Support reading additional files with references #156

lmolkova · 2023-03-09T08:16:21Z

Fixes #155

Adds --references-only flag to semconvgen which allows to specify additional sources for referenced (extended, included) semconv.

E.g. browser resource semconv references general user_agent.original attribute. When code for resources is generated, user_agent.original needs to be resolved, even though user_agent semconv is not generated.

Usage (tested on Java):

All semconv except resources

docker run --rm \
  -v ${SCRIPT_DIR}/opentelemetry-specification/semantic_conventions:/source \
  -v ${SCRIPT_DIR}/templates:/templates \
  -v ${ROOT_DIR}/semconv/src/main/java/io/opentelemetry/semconv/trace/attributes/:/output \
  otel/semconvgen:$GENERATOR_VERSION \
-  --exclude resource/** \
+  --reference-only resource/** \
  -f /source code \
 ...

New flag excludes semconvs from the output, but allows references to them.

Resources:

docker run --rm \
- -v ${SCRIPT_DIR}/opentelemetry-specification/semantic_conventions/resource/:/source \
+ -v ${SCRIPT_DIR}/opentelemetry-specification/semantic_conventions:/source \
  -v ${SCRIPT_DIR}/templates:/templates \
  -v ${ROOT_DIR}/semconv/src/main/java/io/opentelemetry/semconv/resource/attributes/:/output \
  semconvgen:$GENERATOR_VERSION \
+ --only resources \
+ --reference-only *.yaml \
  -f /source code \
....

I.e. from all semconv output resource conventions, and use yaml files from root folder semantic_conventions to resolve references.
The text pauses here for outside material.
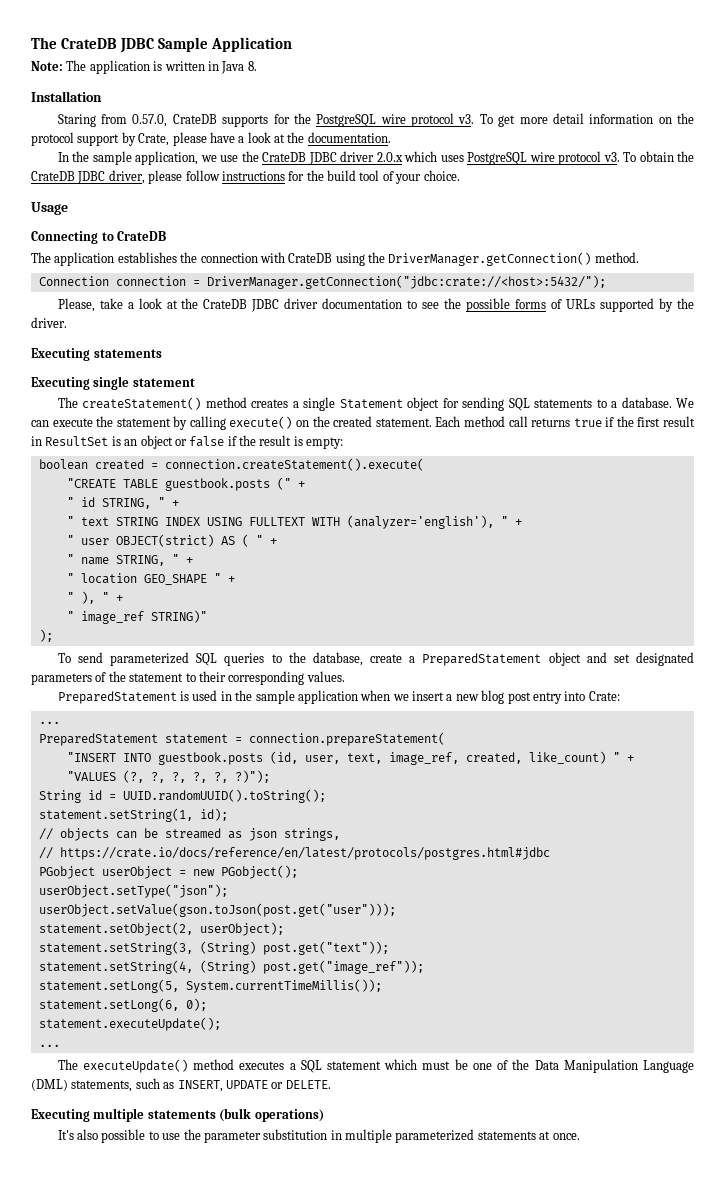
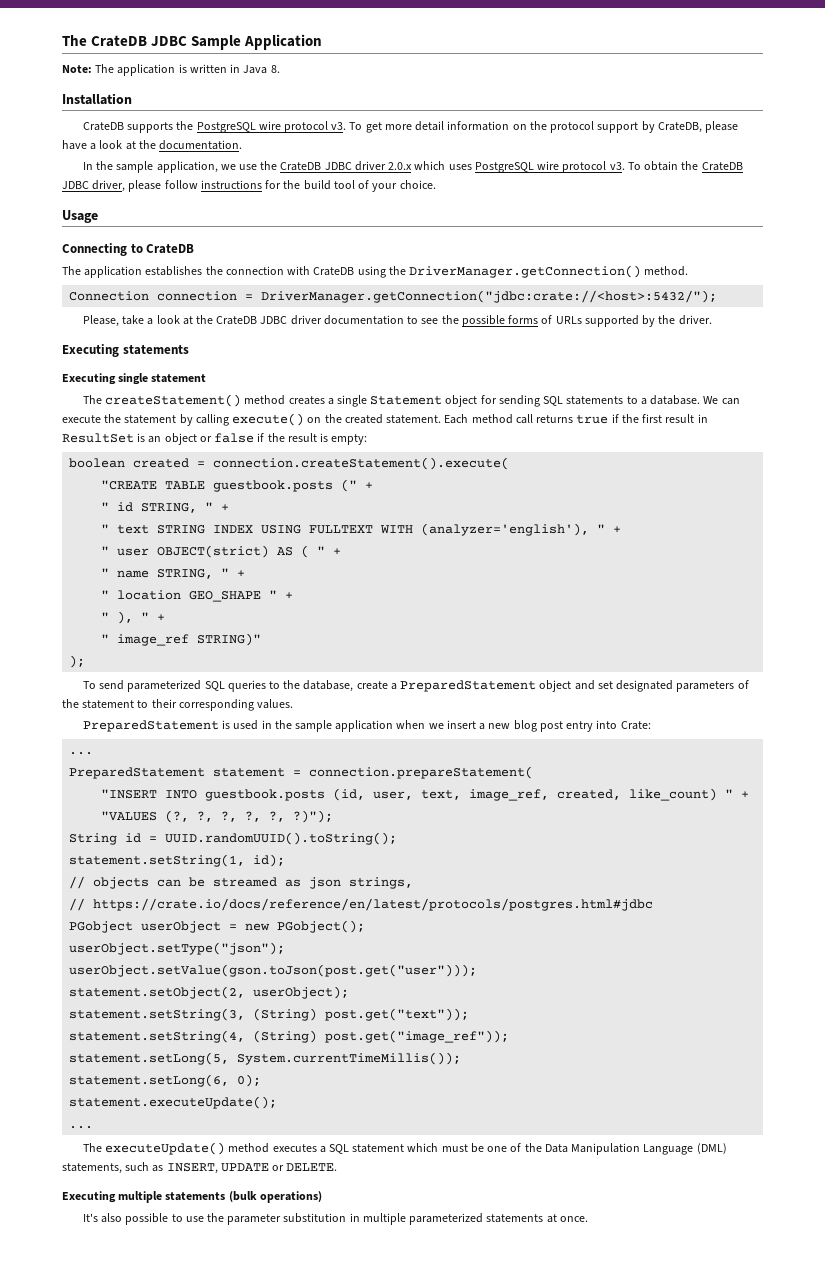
- Staring from 0.57.0, CrateDB supports for the PostgreSQL wire protocol v3.
+ CrateDB supports the PostgreSQL wire protocol v3.
- To get more detail information on the protocol support by Crate, please have a look at the documentation.
+ To get more detail information on the protocol support by CrateDB, please have a look at the documentation.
lmolkova · 2023-03-09T08:17:46Z

@Oberon00 @arminru can you please take a look? Apparently, codegen is broken for 1.19.0 release (open-telemetry/opentelemetry-specification#3299).

semantic-conventions/src/opentelemetry/semconv/templating/code.py

Oberon00 · 2023-03-09T08:48:45Z

semantic-conventions/src/opentelemetry/semconv/main.py

+    parser.add_argument(
+        "--reference-only",
+        "-r",
+        help="Additional files to resolve references only (and extends) using GLOB syntax",


I think this feature warrants a bit more description. This suggestion is also a check if I understood this PR correctly 😃

Suggested change

help="Additional files to resolve references only (and extends) using GLOB syntax",

help="""Additional files that will be loaded and available for referencing, but will not be part of the output.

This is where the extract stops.